How has the ongoing China-US trade dispute benefited Mexico?
After Vietnam, Mexico is the country that has benefited the most from an ongoing China-US trade dispute.
The dueling escalation of punitive tariffs between the United States and China has enabled Mexico to rectify a negative trade balance and to address the economic effects of the coronavirus pandemic from a strengthened position. According to several recent studies, Mexico is the second country, after Vietnam, to benefit the most from the ongoing China-US trade dispute.
Two years after the levying of the first tariffs on China by the US, Mexican exports gained significant market share in that nation. Mexico made sales totaling an approximate additional $4.66 billion per quarter. This firmly guaranteed Mexico’s position as the second-largest US trading partner and increased its ability to address the impact on global trade caused by the coronavirus pandemic and the measures that have been taken to contain it.
Mexico is among the twelve largest economies in the world and is one of the most open. In 2019, its combined imports and exports amounted to 72% of the country’s GDP. Of the world’s 20 largest economies, only Germany and Thailand have higher percentage rates of this measure than Mexico. This is according to the World Bank data.
Mexico, an exporting country
When we think of Mexico as an exporting country, things like avocados and tequila may come to mind for some. But, although it is indeed the prolific exporter of both products, the largest volume of its sales abroad consists of goods such as vehicles, auto parts, electronics, aerospace parts and components, medical devices, and other manufactured items.

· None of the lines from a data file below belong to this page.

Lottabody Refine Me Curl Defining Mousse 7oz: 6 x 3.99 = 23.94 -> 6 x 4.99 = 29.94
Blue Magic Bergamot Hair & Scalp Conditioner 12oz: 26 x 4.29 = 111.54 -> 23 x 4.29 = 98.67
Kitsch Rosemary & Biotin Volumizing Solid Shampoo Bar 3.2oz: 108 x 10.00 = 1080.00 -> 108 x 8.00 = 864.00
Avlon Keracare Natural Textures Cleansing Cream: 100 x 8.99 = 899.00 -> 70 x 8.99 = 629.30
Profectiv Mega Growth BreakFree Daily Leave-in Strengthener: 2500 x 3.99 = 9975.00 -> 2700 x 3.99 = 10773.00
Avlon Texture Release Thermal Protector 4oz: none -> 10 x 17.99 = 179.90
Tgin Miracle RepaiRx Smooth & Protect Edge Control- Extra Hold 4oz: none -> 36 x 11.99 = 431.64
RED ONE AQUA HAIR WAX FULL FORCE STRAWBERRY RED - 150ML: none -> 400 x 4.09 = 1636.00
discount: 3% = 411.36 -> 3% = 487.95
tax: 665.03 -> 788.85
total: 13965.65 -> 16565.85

As an illustration prior to the China-US trade dispute, Mexico was the source of 19% of all computers imported into the United States. By the last quarter of 2019, this share had grown by six percentage points to 25%. This increase in the sale of Mexican made computers to the US alone accounted for nearly an additional $2 billion for Mexican exports. This figure equals approximately $650 million per month in overseas sales.

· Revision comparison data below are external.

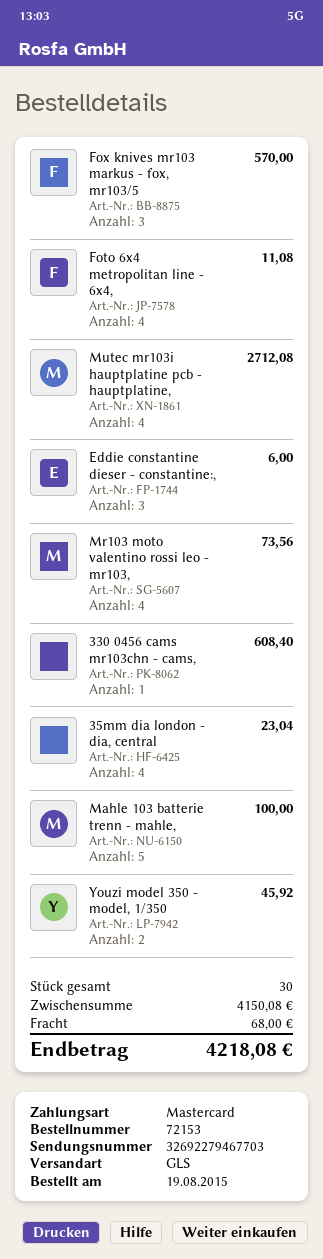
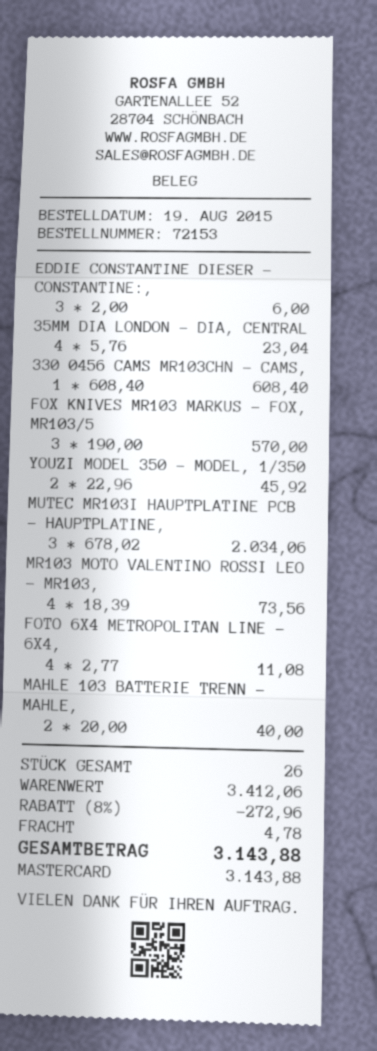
Mutec mr103i hauptplatine pcb - hauptplatine,: 4 for 2712.08 -> 3 for 2034.06
Mahle 103 batterie trenn - mahle,: 5 for 100.00 -> 2 for 40.00
total quantity: 30 -> 26
subtotal: 4150.08 -> 3412.06
discount: none -> 8% = 272.96
shipping: 68.00 -> 4.78
total: 4218.08 -> 3143.88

“There will be no winners in the China-US trade dispute”
Chinese Trade Minister Zhong Zhang was the source of the above-cited quote in April 2018. He made the statement as soon as US President Donald Trump announced his policy of tariffs on Chinese goods. This started an escalation of trade barriers between the two countries. At the time, the International Monetary Fund anticipated that the trade dispute would cause a 1.6% drop in China’s GDP, an 0.9% reduction in that of the United States, and an 0.8% loss in the world economy’s combined GDP. Those that opposed the measures in the US maintained that the big losers would ultimately be American consumers.
A predictable effect
A study conducted by the United Nations Organization for Trade and Development (UNCTAD) estimated that, before the implementation of tariffs, only 6% of taxed imports from China would be replaced by purchases within the United States itself. Twelve percent would continue to come from China and the remaining 82% would be replaced by imports from other countries. UNCTAD already anticipated that the country that would benefit the most from import substitution in the US would be Mexico (with 5.9%), followed by Vietnam (5%) Australia (4.6%).

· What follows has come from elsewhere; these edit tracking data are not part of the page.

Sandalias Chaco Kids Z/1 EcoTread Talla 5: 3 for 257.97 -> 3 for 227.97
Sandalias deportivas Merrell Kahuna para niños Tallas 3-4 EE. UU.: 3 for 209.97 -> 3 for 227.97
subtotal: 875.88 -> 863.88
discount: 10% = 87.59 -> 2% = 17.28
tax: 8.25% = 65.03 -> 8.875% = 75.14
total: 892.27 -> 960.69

A year later, a study by Japan’s Nomura Holdings established Vietnam as the country most benefited by the China-US trade dispute and relegated Mexico to a position of seventh place. The study noted that an explanation for this outcome may include the indirect effect of tariffs on Mexican exports to the United States, many of which use components or raw materials that have their origin in China.
An interesting study by the Center for Globalization of the Kiel Institute for World Trade, with the title “Friends like this: The Impact of the U.S.-China Trade War on Global Value Chains” put concrete figures on the indirect effect of tariffs. One of the co-authors of the study, Holger Gorg, director of the Centre and Professor of International Economics at the University of Kiel, considers Nomura Holding’s conclusions to be correct. Although he qualifies his opinion by saying that “with the important assumption that the only reason to explain changes in exports between the last quarter of 2017 and 2019 has been the China-US trade dispute.”